Настя все-таки сумела переодеться в белое платье, и уже минут через десять — двадцать деревня осталась далеко. На вопросы Насти, куда мы едем и далеко ли, я неизменно отвечал: «Не спрашивай. Примета плохая».
Наконец мы приехали к дому, где жил мой товарищ. Это была переселенческая украинская деревенька. Нас ждали незнакомые гости, если не считать моего товарища.
Стол был уже накрыт. Настю и Шошу провели на главные места и, усадив, стали славить по украинским обрядам как жениха и невесту.
Шоша побледнел белее полотна, готовясь сбежать из-за стола. Настя молчала. Разрумянившись, она несколько минут сидела, опустив голову, будто что-то обдумывая. А потом, обратившись ко мне, сказала:
— Спасибо тебе за свадьбу, — и чинно поклонилась славившим ее как невесту.
От этого Шоша побледнел еще более. Но когда я крикнул: «Горько, горько!» — и все поддержали меня, Шоша испуганно поцеловал Настю и заплакал.
Это не вызвало смеха. Наоборот, вслед за ним прослезились даже молодые люди, сидевшие за столом, знающие всю предысторию этой свадьбы.
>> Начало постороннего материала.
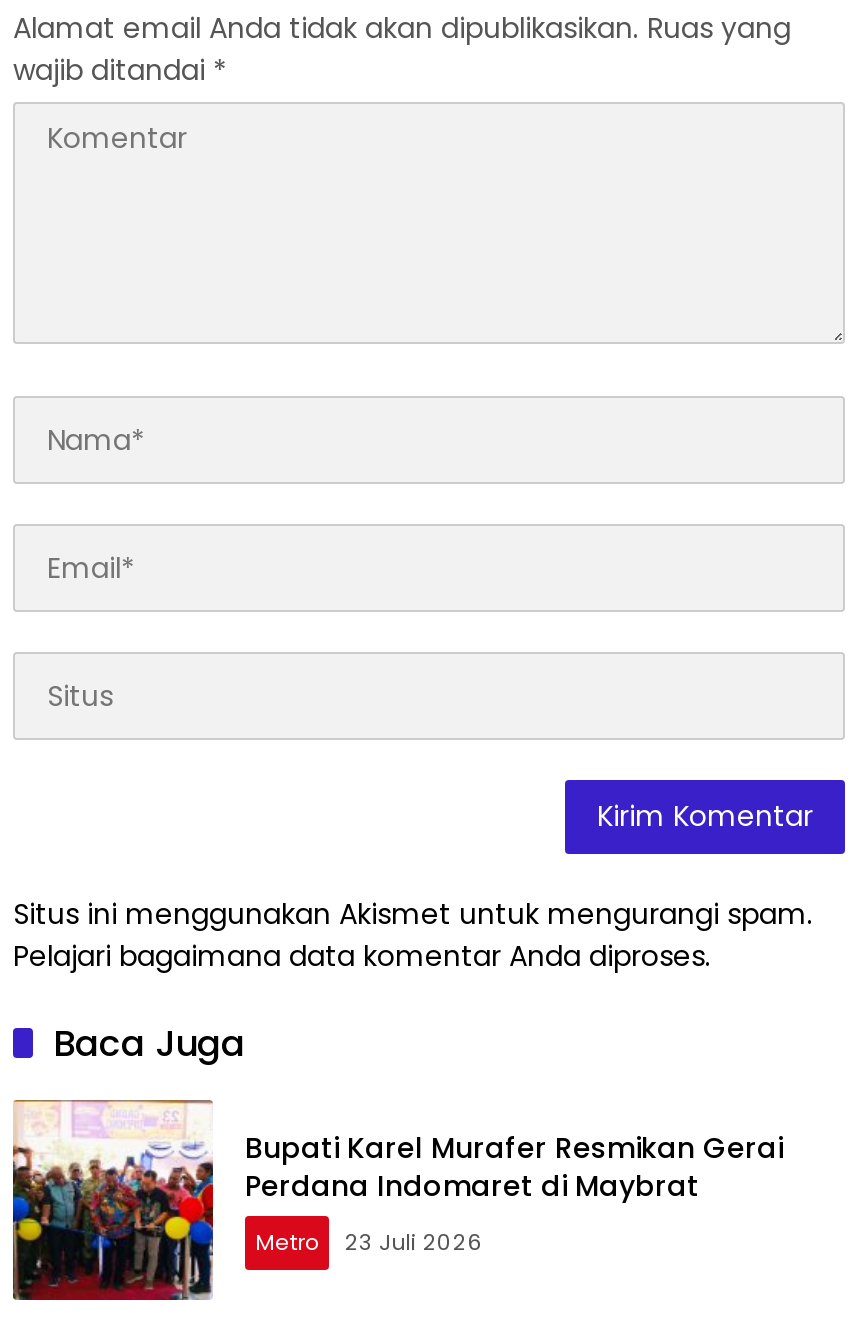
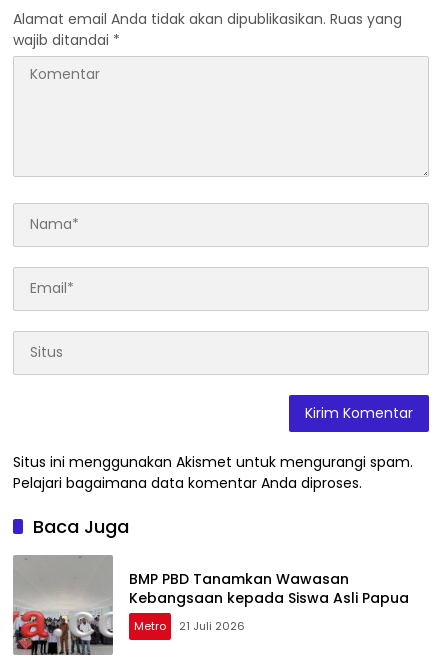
- [image]
- Bupati Karel Murafer Resmikan Gerai
- Perdana Indomaret di Maybrat
+ [image]
+ BMP PBD Tanamkan Wawasan
+ Kebangsaan kepada Siswa Asli Papua

- Metro 23 Juli 2026
+ Metro 21 Juli 2026
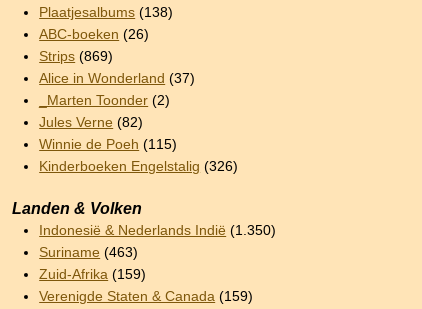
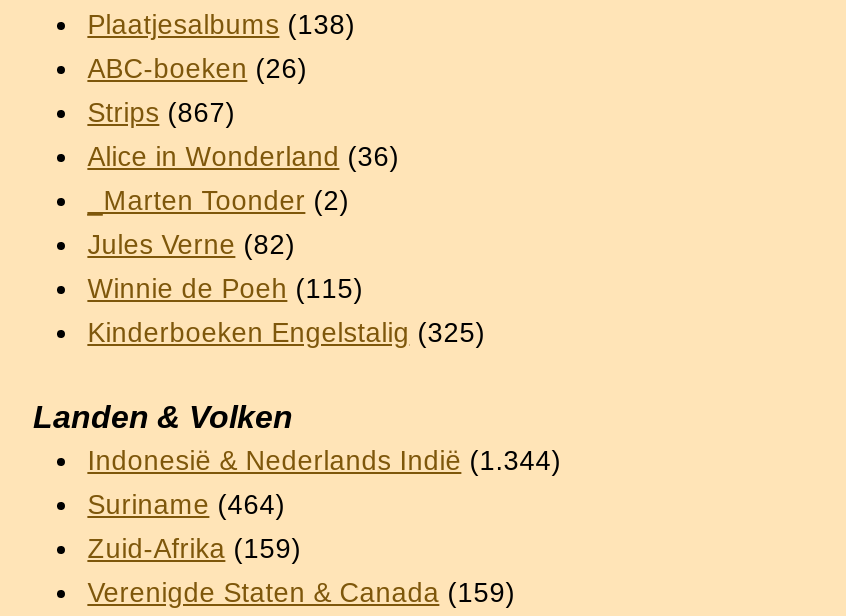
- Strips (869)
+ Strips (867)

- Alice in Wonderland (37)
+ Alice in Wonderland (36)

- Kinderboeken Engelstalig (326)
+ Kinderboeken Engelstalig (325)

- Indonesië & Nederlands Indië (1.350)
+ Indonesië & Nederlands Indië (1.344)

- Suriname (463)
+ Suriname (464)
Пировали до первых петухов, а затем проводили молодых в отведенную для них комнату, где жил мой друг. Там они и остались на следующий день, а я поехал в свою Заозерку, чтобы объявить Мокшарихе о случившемся.
Представление разыгрывалось на славу. В Мокшарихе пропадала если не великая, то выдающаяся актриса. Она выбежала навстречу ко мне с дробовиком. Ружье выстрелило в воздух, когда соседи и Федор отнимали его у Степаниды.
Обезоруженная, она бросилась выцарапывать мне глаза. А потом пала без чувств на снег.
Ее унесли в дом. Опрыскивали с уголька. Растирали, наговаривали… Словом, никому, даже Федору Семеновичу, не приходило в голову того, о чем знали я да она. И то… как она знала? Она знала про себя, не имея в виду сознаться даже при мне, что все это сделано после ее подсказки. Когда Степанида пришла в чувство, из которого она ни на минуту не выходила, я стал говорить о судьбе, о «планиде», о прочей чепухе и, наконец, о том, что можно меня убить, но ничего нельзя изменить, Шоша и Настя — теперь муж и жена.
Так длилось несколько дней. За эти дни побывал Двоеданов, предлагавший сломать самокрутную свадьбу и, несмотря ни на что, отдать Настеньку, ясную зореньку, за Трофима.
Дарья на это сказала:
— Пусть мается за тем, кому она полюбовно на шею повесилась.
Федор Семенович отсиживался в кухне. Наконец подошло время, когда гнев нужно было сменить на милость. Таков уж веками заведенный порядок.
Мокшариха долго советовалась с соседями, а те хором твердили, что это все «по воле божией» (а я тут, оказывается, только слуга этой воли), посоветовали вернуть в дом беглянку и ее «богоданного» (обратите внимание на эти слова) мужа.
Теперь Насте и Шоше нужно было пасть в ноги Мокшарихе и не подыматься до тех пор, пока она их не простит.